Abstract

To test whether the prevalence of hypertension, hypercholesterolemia, and diabetes declines with marathon participation independent of annual running mileage. Cross-sectional associations of self-reported medication use in 62,284 male and 45,040 female participants of the National Runners' Health Study adjusted for age, diet, alcohol, and annual distance run. By self-report, 31.7% of men and 29.1% of women ran 0.2 and 0.8 marathons per year, 8.6% of men and 4.4% of women ran between 1.0 and 1.8 marathons per year, and 3.8% of men and 1.5% of women ran an average of >or=2 marathons per year. The men's odds ratio per marathons per year run was 0.85 for antihypertensive (P < 0.0001), 0.87 for LDL-cholesterol-lowering (P = 0.002), and 0.52 for antidiabetic medication use (P < 0.0001). Compared with nonmarathoners, men who averaged 0.2-0.8 marathons per year had 13% lower odds for antihypertensive medication use, 22% lower odds for LDL-cholesterol-lowering medication use, and 67% lower odds for antidiabetic medication use.
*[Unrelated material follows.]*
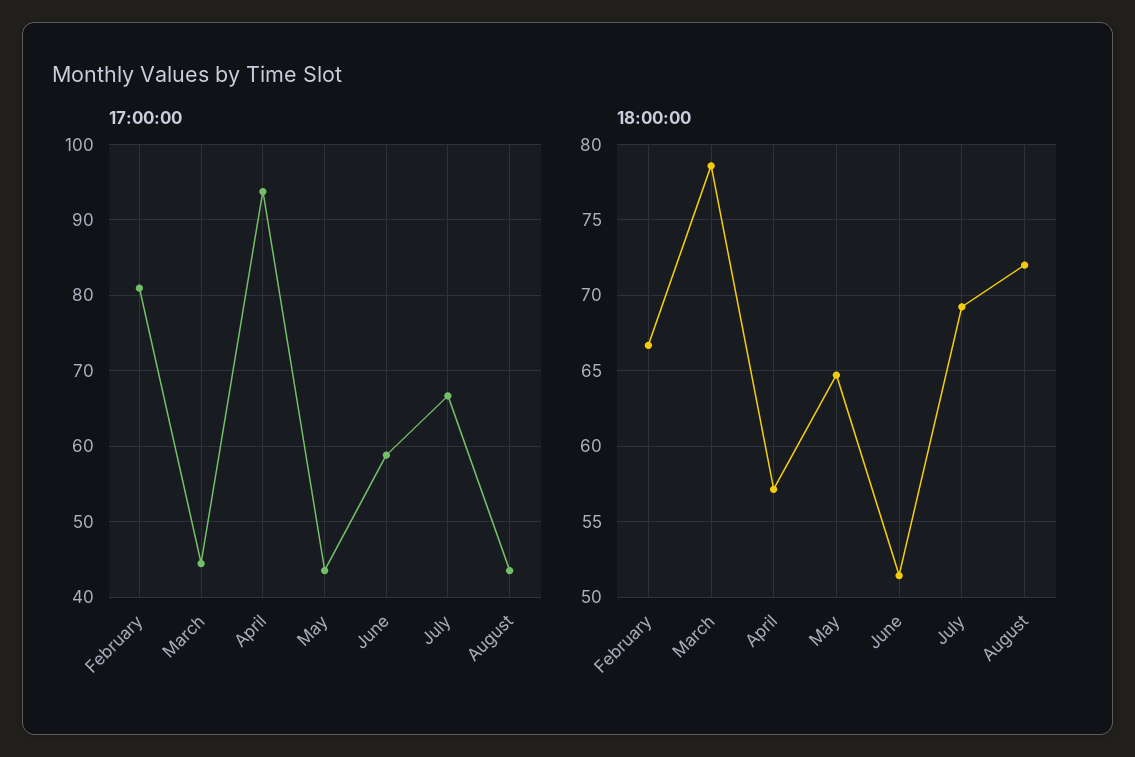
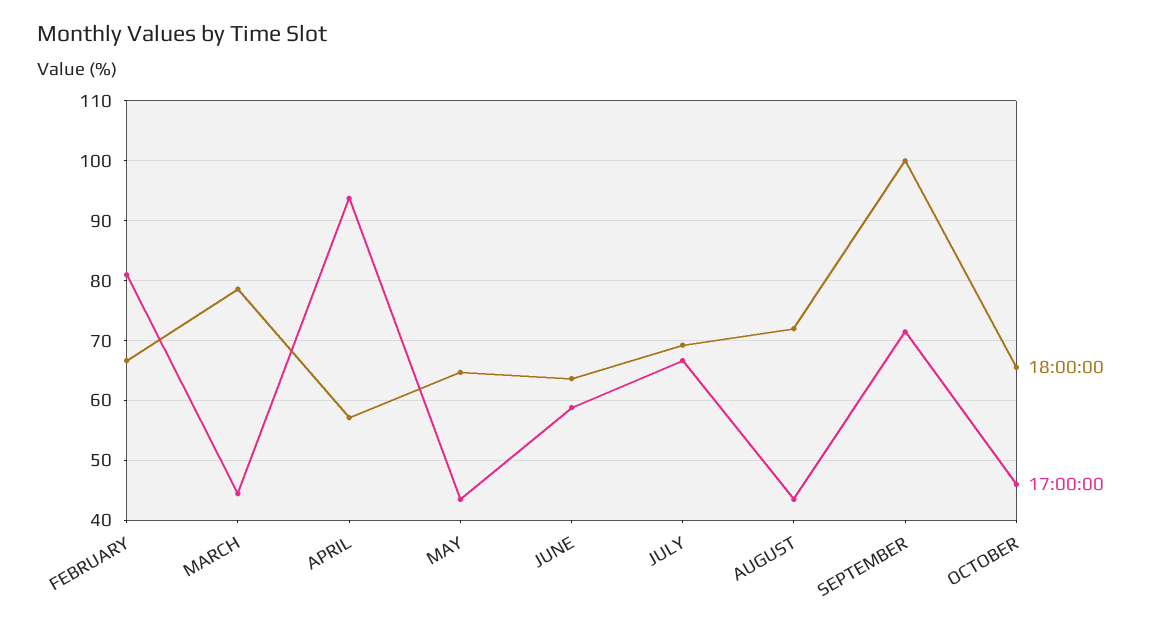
18:00:00, June: 51.5 -> 64
18:00:00, SEPTEMBER: none -> 100
17:00:00, SEPTEMBER: none -> 72
18:00:00, OCTOBER: none -> 66
17:00:00, OCTOBER: none -> 46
Marathon participation was also associated with lower LDL-cholesterol-lowering and antidiabetic medication use in women, but not when adjusted for annual distance run. Each additional hour required to complete their marathon had odds ratio of 1.31 and 1.22 for men's antihypertensive and LDL-cholesterol-lowering medication use and 2.01 for women's antidiabetic medication use (all P < 0.0001). Among all runners (marathoners and nonmarathoners combined), prevalence in the use of all three medications decreased in association with the length of the longest usual run, independent of total annual mileage. Prevalence of hypertension, hypercholesterolemia, and diabetes decreases with the frequency of marathon participation independent of annual running distance. This may be due to the inclusion of longer training runs in preparation for marathons or to genetic or other innate differences between marathon and nonmarathon runners.